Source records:
_ _ _
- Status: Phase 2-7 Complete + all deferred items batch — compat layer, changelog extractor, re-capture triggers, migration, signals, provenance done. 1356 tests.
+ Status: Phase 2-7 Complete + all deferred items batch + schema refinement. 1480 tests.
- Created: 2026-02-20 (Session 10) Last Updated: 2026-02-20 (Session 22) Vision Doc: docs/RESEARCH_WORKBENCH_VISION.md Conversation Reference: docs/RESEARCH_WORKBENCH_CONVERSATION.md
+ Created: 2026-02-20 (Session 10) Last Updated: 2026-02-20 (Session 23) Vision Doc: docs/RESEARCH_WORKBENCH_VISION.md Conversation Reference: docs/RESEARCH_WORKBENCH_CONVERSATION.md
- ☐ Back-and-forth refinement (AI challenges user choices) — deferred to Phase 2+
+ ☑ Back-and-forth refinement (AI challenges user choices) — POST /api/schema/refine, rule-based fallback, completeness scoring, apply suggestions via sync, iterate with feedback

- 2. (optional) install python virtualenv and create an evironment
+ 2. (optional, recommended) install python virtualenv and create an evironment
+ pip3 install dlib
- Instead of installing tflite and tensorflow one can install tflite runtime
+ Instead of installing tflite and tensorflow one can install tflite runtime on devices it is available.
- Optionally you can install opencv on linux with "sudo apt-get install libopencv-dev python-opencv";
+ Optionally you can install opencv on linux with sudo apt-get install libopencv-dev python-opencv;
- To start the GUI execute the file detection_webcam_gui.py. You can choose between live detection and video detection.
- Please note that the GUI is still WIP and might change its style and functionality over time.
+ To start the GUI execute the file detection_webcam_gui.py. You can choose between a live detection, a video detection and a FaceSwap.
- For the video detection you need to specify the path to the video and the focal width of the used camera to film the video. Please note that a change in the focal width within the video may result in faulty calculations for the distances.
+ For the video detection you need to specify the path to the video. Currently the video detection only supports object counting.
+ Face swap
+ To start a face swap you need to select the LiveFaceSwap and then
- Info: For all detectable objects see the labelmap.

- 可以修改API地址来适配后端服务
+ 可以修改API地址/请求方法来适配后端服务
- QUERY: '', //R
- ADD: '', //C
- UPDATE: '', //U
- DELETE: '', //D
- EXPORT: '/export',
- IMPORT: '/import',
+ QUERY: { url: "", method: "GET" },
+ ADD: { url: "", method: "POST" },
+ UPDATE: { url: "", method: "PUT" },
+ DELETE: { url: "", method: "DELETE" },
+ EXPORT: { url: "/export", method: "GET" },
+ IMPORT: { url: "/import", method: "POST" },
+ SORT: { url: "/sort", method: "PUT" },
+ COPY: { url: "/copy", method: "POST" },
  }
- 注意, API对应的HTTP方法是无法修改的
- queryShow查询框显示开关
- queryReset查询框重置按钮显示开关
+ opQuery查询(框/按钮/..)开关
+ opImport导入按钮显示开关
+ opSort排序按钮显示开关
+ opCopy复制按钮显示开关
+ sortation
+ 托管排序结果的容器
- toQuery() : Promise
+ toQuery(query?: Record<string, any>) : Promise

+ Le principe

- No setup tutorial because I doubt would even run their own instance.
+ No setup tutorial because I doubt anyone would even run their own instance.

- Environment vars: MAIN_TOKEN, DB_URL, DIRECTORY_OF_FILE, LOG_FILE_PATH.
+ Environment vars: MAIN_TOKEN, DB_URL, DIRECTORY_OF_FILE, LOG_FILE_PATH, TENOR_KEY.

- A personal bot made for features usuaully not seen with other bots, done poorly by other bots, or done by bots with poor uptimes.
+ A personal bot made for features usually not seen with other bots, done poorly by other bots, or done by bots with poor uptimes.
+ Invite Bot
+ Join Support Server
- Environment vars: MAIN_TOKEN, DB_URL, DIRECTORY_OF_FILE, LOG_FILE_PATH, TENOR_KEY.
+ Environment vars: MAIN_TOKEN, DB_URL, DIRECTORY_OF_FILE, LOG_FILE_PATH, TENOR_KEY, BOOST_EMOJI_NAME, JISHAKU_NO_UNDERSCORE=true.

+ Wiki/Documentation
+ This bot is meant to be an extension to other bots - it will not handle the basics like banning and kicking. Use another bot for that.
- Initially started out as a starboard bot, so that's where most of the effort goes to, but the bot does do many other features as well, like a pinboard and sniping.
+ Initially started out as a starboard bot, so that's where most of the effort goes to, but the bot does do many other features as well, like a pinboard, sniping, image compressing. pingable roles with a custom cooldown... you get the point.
_ _ _
Your assignment: Copy out the data shown above without altering anything.

Final answer:
- Status: Phase 2-7 Complete + all deferred items batch — compat layer, changelog extractor, re-capture triggers, migration, signals, provenance done. 1356 tests.
+ Status: Phase 2-7 Complete + all deferred items batch + schema refinement. 1480 tests.
- Created: 2026-02-20 (Session 10) Last Updated: 2026-02-20 (Session 22) Vision Doc: docs/RESEARCH_WORKBENCH_VISION.md Conversation Reference: docs/RESEARCH_WORKBENCH_CONVERSATION.md
+ Created: 2026-02-20 (Session 10) Last Updated: 2026-02-20 (Session 23) Vision Doc: docs/RESEARCH_WORKBENCH_VISION.md Conversation Reference: docs/RESEARCH_WORKBENCH_CONVERSATION.md
- ☐ Back-and-forth refinement (AI challenges user choices) — deferred to Phase 2+
+ ☑ Back-and-forth refinement (AI challenges user choices) — POST /api/schema/refine, rule-based fallback, completeness scoring, apply suggestions via sync, iterate with feedback

- 2. (optional) install python virtualenv and create an evironment
+ 2. (optional, recommended) install python virtualenv and create an evironment
+ pip3 install dlib
- Instead of installing tflite and tensorflow one can install tflite runtime
+ Instead of installing tflite and tensorflow one can install tflite runtime on devices it is available.
- Optionally you can install opencv on linux with "sudo apt-get install libopencv-dev python-opencv";
+ Optionally you can install opencv on linux with sudo apt-get install libopencv-dev python-opencv;
- To start the GUI execute the file detection_webcam_gui.py. You can choose between live detection and video detection.
- Please note that the GUI is still WIP and might change its style and functionality over time.
+ To start the GUI execute the file detection_webcam_gui.py. You can choose between a live detection, a video detection and a FaceSwap.
- For the video detection you need to specify the path to the video and the focal width of the used camera to film the video. Please note that a change in the focal width within the video may result in faulty calculations for the distances.
+ For the video detection you need to specify the path to the video. Currently the video detection only supports object counting.
+ Face swap
+ To start a face swap you need to select the LiveFaceSwap and then
- Info: For all detectable objects see the labelmap.

- 可以修改API地址来适配后端服务
+ 可以修改API地址/请求方法来适配后端服务
- QUERY: '', //R
- ADD: '', //C
- UPDATE: '', //U
- DELETE: '', //D
- EXPORT: '/export',
- IMPORT: '/import',
+ QUERY: { url: "", method: "GET" },
+ ADD: { url: "", method: "POST" },
+ UPDATE: { url: "", method: "PUT" },
+ DELETE: { url: "", method: "DELETE" },
+ EXPORT: { url: "/export", method: "GET" },
+ IMPORT: { url: "/import", method: "POST" },
+ SORT: { url: "/sort", method: "PUT" },
+ COPY: { url: "/copy", method: "POST" },
  }
- 注意, API对应的HTTP方法是无法修改的
- queryShow查询框显示开关
- queryReset查询框重置按钮显示开关
+ opQuery查询(框/按钮/..)开关
+ opImport导入按钮显示开关
+ opSort排序按钮显示开关
+ opCopy复制按钮显示开关
+ sortation
+ 托管排序结果的容器
- toQuery() : Promise
+ toQuery(query?: Record<string, any>) : Promise

+ Le principe

- No setup tutorial because I doubt would even run their own instance.
+ No setup tutorial because I doubt anyone would even run their own instance.

- Environment vars: MAIN_TOKEN, DB_URL, DIRECTORY_OF_FILE, LOG_FILE_PATH.
+ Environment vars: MAIN_TOKEN, DB_URL, DIRECTORY_OF_FILE, LOG_FILE_PATH, TENOR_KEY.

- A personal bot made for features usuaully not seen with other bots, done poorly by other bots, or done by bots with poor uptimes.
+ A personal bot made for features usually not seen with other bots, done poorly by other bots, or done by bots with poor uptimes.
+ Invite Bot
+ Join Support Server
- Environment vars: MAIN_TOKEN, DB_URL, DIRECTORY_OF_FILE, LOG_FILE_PATH, TENOR_KEY.
+ Environment vars: MAIN_TOKEN, DB_URL, DIRECTORY_OF_FILE, LOG_FILE_PATH, TENOR_KEY, BOOST_EMOJI_NAME, JISHAKU_NO_UNDERSCORE=true.

+ Wiki/Documentation
+ This bot is meant to be an extension to other bots - it will not handle the basics like banning and kicking. Use another bot for that.
- Initially started out as a starboard bot, so that's where most of the effort goes to, but the bot does do many other features as well, like a pinboard and sniping.
+ Initially started out as a starboard bot, so that's where most of the effort goes to, but the bot does do many other features as well, like a pinboard, sniping, image compressing. pingable roles with a custom cooldown... you get the point.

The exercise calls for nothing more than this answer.